## Action item
Reproduce word for word the line that contains "event DLQEvent) error" and every line after it to the end of the records, with nothing else added.

## Exercise data
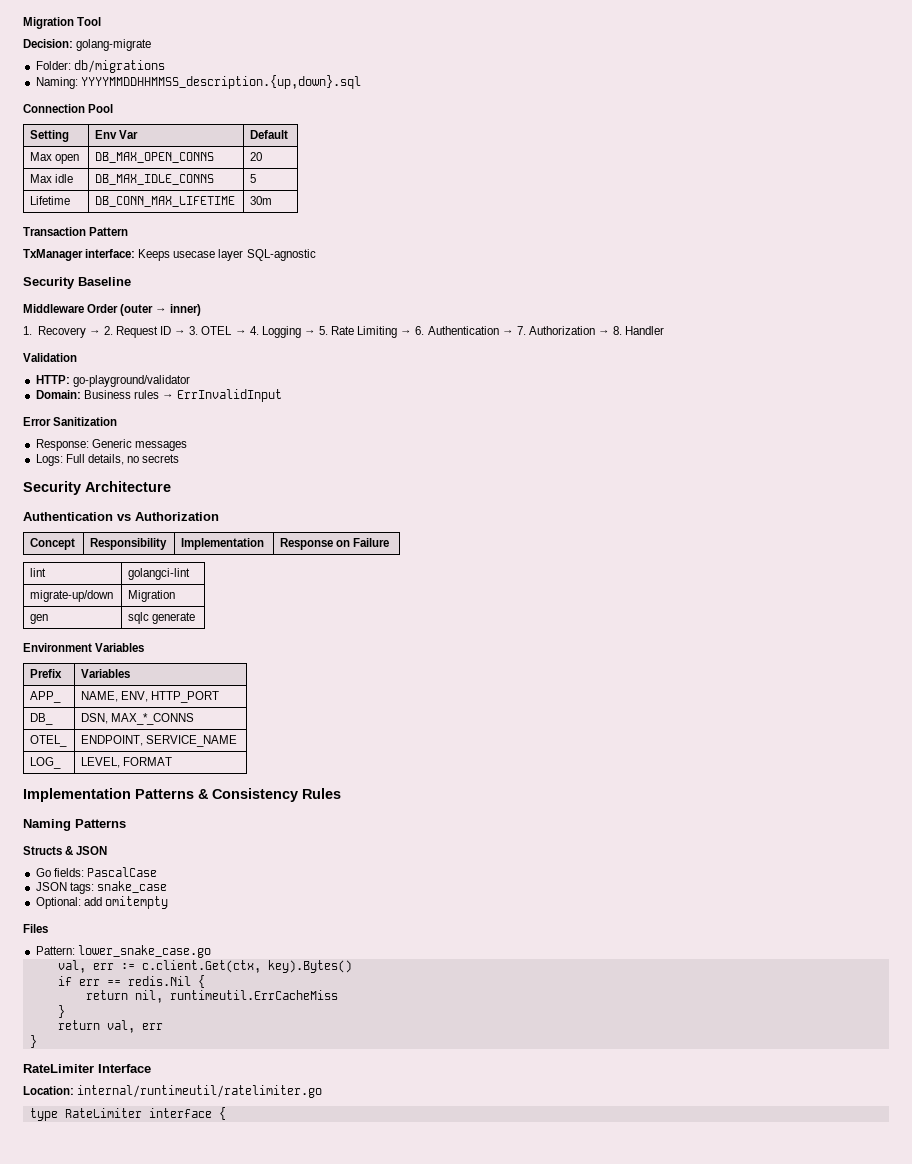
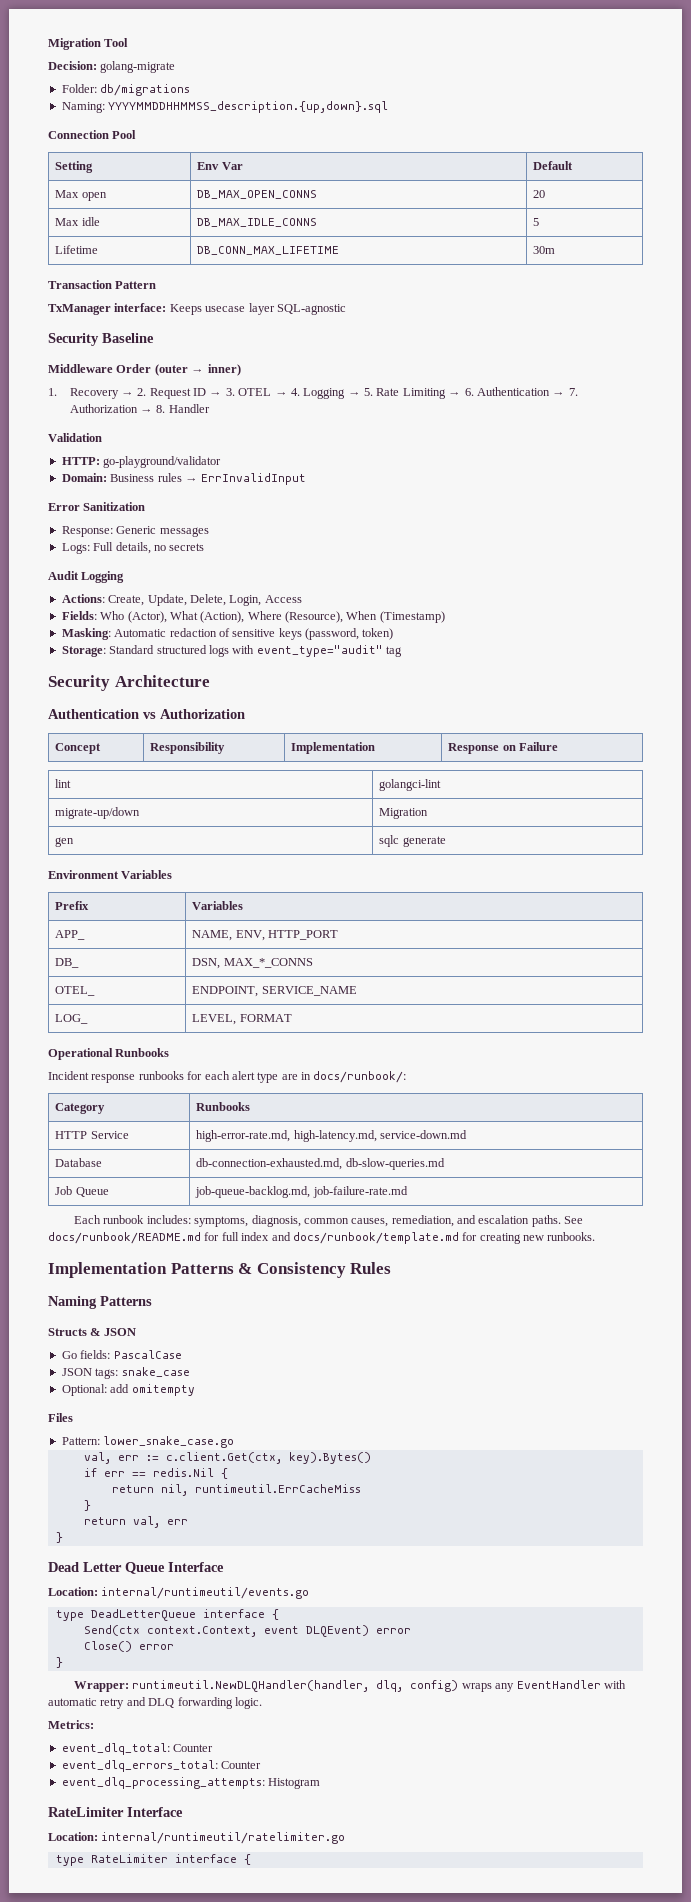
+ Audit Logging
+ Actions: Create, Update, Delete, Login, Access
+ Fields: Who (Actor), What (Action), Where (Resource), When (Timestamp)
+ Masking: Automatic redaction of sensitive keys (password, token)
+ Storage: Standard structured logs with event_type="audit" tag
+ Operational Runbooks
+ Incident response runbooks for each alert type are in docs/runbook/:
+ Category | Runbooks
+ HTTP Service | high-error-rate.md, high-latency.md, service-down.md
+ Database | db-connection-exhausted.md, db-slow-queries.md
+ Job Queue | job-queue-backlog.md, job-failure-rate.md
+ Each runbook includes: symptoms, diagnosis, common causes, remediation, and escalation paths. See docs/runbook/README.md for full index and docs/runbook/template.md for creating new runbooks.
+ Dead Letter Queue Interface
+ Location: internal/runtimeutil/events.go
+ type DeadLetterQueue interface {
+ Send(ctx context.Context, event DLQEvent) error
+ Close() error
+ }
+ Wrapper: runtimeutil.NewDLQHandler(handler, dlq, config) wraps any EventHandler with automatic retry and DLQ forwarding logic.
+ Metrics:
+ event_dlq_total: Counter
+ event_dlq_errors_total: Counter
+ event_dlq_processing_attempts: Histogram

## Solution below
+ Send(ctx context.Context, event DLQEvent) error
+ Close() error
+ }
+ Wrapper: runtimeutil.NewDLQHandler(handler, dlq, config) wraps any EventHandler with automatic retry and DLQ forwarding logic.
+ Metrics:
+ event_dlq_total: Counter
+ event_dlq_errors_total: Counter
+ event_dlq_processing_attempts: Histogram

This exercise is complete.